Apart from all that, the builds should be incident-free by the time a release is being done, but there are usually glitches and issues to work out prior to the release being close to done. The specfiles do not come from the actual source distribution, so what usually happens is that once the sources are frozen, a change or two might be made to the specfiles within the build service to get the packages done. Those get checked back in eventually, but may not make it into the actual release being done at the time unless the sources need to be regenerated for some other reason anyway. (As noted earlier, usually this can't be done while the production packages are being generated.)

Note that any time a dependency gets rebuilt, anything above it in the chain will be rebuilt, so usually its best to make sure all packages are disabled and then re-enable them one by one to get a successful build done before moving on to the next package.

Release Publication

The initial set of release artifacts (and the appropriate release location) consists of:

  • shibwww@shibboleth.net/home/shibwww/html/downloads/c++-opensaml/ver/xmltooling-ver.tar.gz

  • shibwww@shibboleth.net/home/shibwww/html/downloads/c++-opensaml/ver/opensaml-ver.tar.gz

  • shibwww@shibboleth.net/home/shibwww/html/downloads/service-provider/ver/shibboleth-sp-ver.tar.gz

  • shibwww@shibboleth.net/home/shibwww/html/downloads/service-provider/ver/win32/shibboleth-sp-ver-win32.msi

  • shibwww@shibboleth.net/home/shibwww/html/downloads/service-provider/ver/win64/shibboleth-sp-ver-win64.msi

  • shibwww@shibboleth.net/home/shibwww/html/downloads/service-provider/extensions/shibresolver/ver/shibboleth-resolver-ver.tar.gz

ver is replaced by the version number. A symlink called latest is also reset in the two product directories to point to the updated version directory.

Each artifact is accompanied by a parallel zip, tar.bz2, a PGP signature (with ".asc" added to the filename) and a SHA2 checksum (with ".sha256" added).

The builds generally use the bz2 version because it's smaller.

Once these are published, the macport Porfiles can be updated in the official macport tree safely, and the final RPM packages built and published (as described in the previous section).

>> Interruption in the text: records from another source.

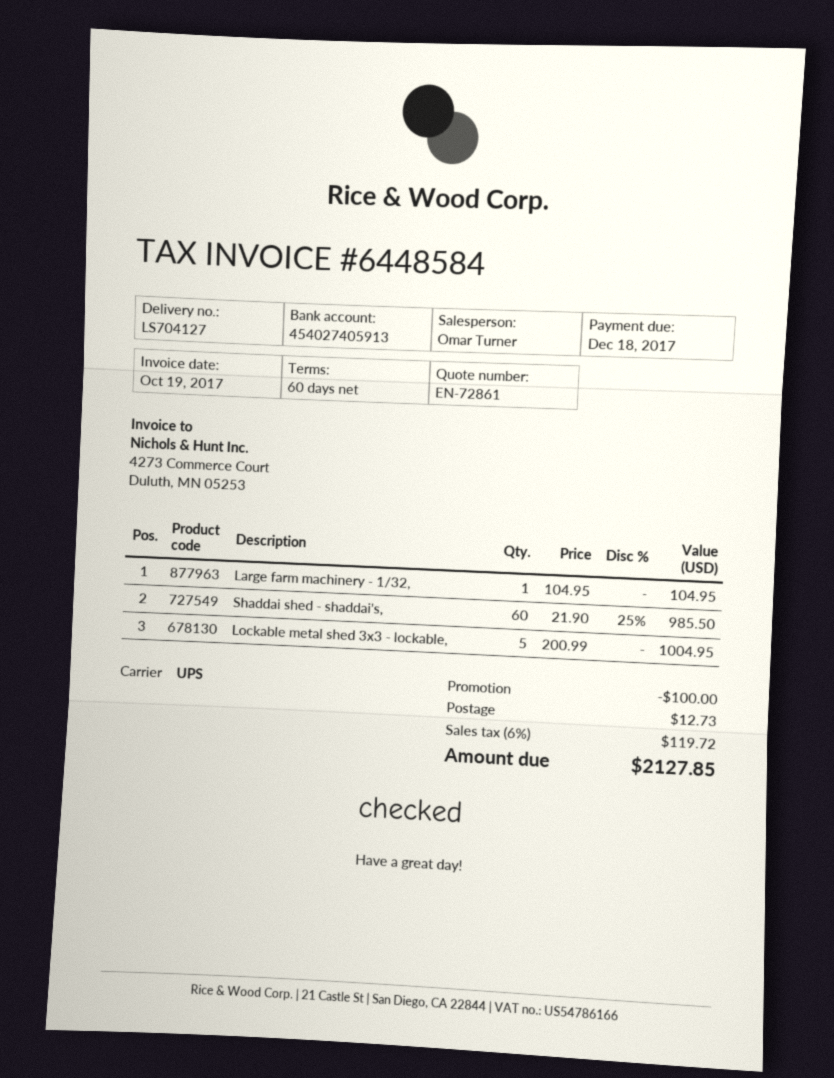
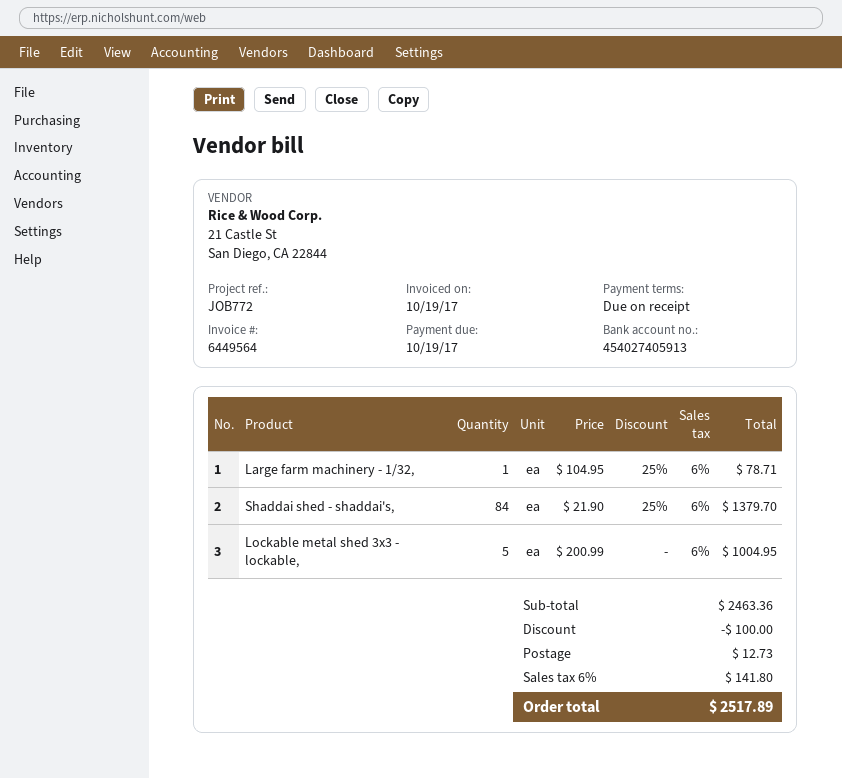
invoice number: 6448584 -> 6449564
payment terms: 60 days -> on receipt
due date: 2017-12-18 -> 2017-10-19
Large farm machinery - 1/32,: 1 x 104.95 = 104.95 -> 1 x 104.95 - 25% = 78.71
Shaddai shed - shaddai's,: 60 x 21.90 - 25% = 985.50 -> 84 x 21.90 - 25% = 1379.70
tax: 6% = 119.72 -> 6% = 141.80
total: 2127.85 -> 2517.89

If any showstopper bugs appear at this stage, they have to be addressed either with patches applied during the packaging process, or by issuing an updated patch release and essentially deprecating the release that's in progress. In other words, don't upload the sources until everything is 99.9% certain to be working. For sure, don't do it until RPM generation in a prerelease project is confirmed.

Finally, the three projects are tagged in git to complete the process.

Once the RPM build process is completed, a complicated set of scripts is used to copy all the RPM and SRPM files into place locally and then push them out to a couple of mirrors.